Problem details:
Could you output each record below exactly as it stands and leave the pictures out?

━━ Entries provided ━━

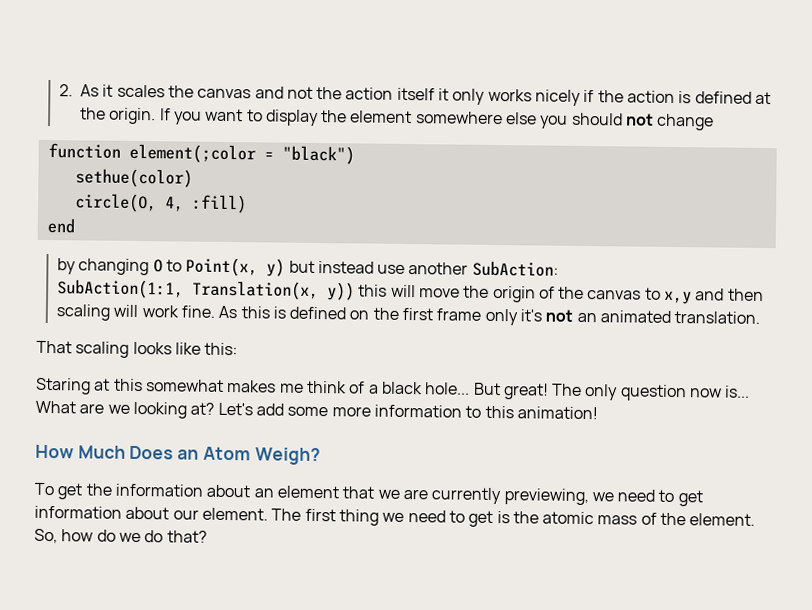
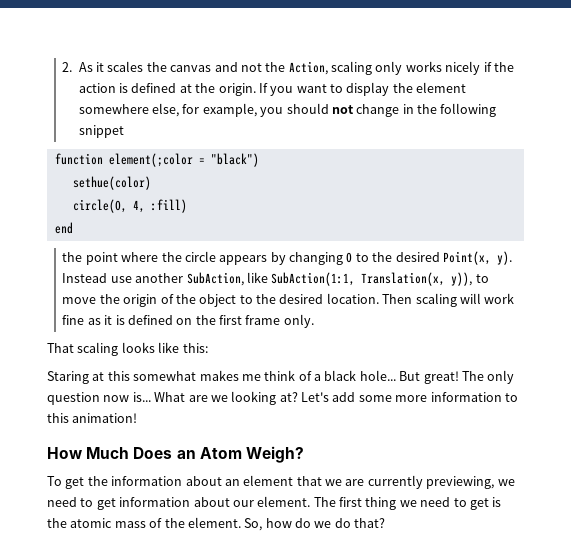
[345,87,450,101] action itself it -> [288,61,373,75] Action, scaling
[506,112,538,125] else -> [152,103,257,117] else, for example,
(715, 122) none -> [402,103,497,117] [78,125,124,138] in the following snippet
[56,257,559,277] [56,279,416,301] by changing O to Point(x, y) but instead use another SubAction: // SubAction(1:1, Translation(x, y)) this will -> [62,251,512,265] [62,272,489,286] the point where the circle appears by changing O to the desired Point(x, y). Instead use another SubAction, like SubAction(1:1, Translation(x, y)), to
[587,287,764,305] [55,304,270,321] canvas to x,y and then scaling will work fine. As this -> [199,293,515,307] [62,315,113,325] object to the desired location. Then scaling will work fine as it
[484,308,761,326] only it's not an animated translation. -> [283,314,314,328] only.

━━━

Output below:
[345,87,450,101] action itself it -> [288,61,373,75] Action, scaling
[506,112,538,125] else -> [152,103,257,117] else, for example,
(715, 122) none -> [402,103,497,117] [78,125,124,138] in the following snippet
[56,257,559,277] [56,279,416,301] by changing O to Point(x, y) but instead use another SubAction: // SubAction(1:1, Translation(x, y)) this will -> [62,251,512,265] [62,272,489,286] the point where the circle appears by changing O to the desired Point(x, y). Instead use another SubAction, like SubAction(1:1, Translation(x, y)), to
[587,287,764,305] [55,304,270,321] canvas to x,y and then scaling will work fine. As this -> [199,293,515,307] [62,315,113,325] object to the desired location. Then scaling will work fine as it
[484,308,761,326] only it's not an animated translation. -> [283,314,314,328] only.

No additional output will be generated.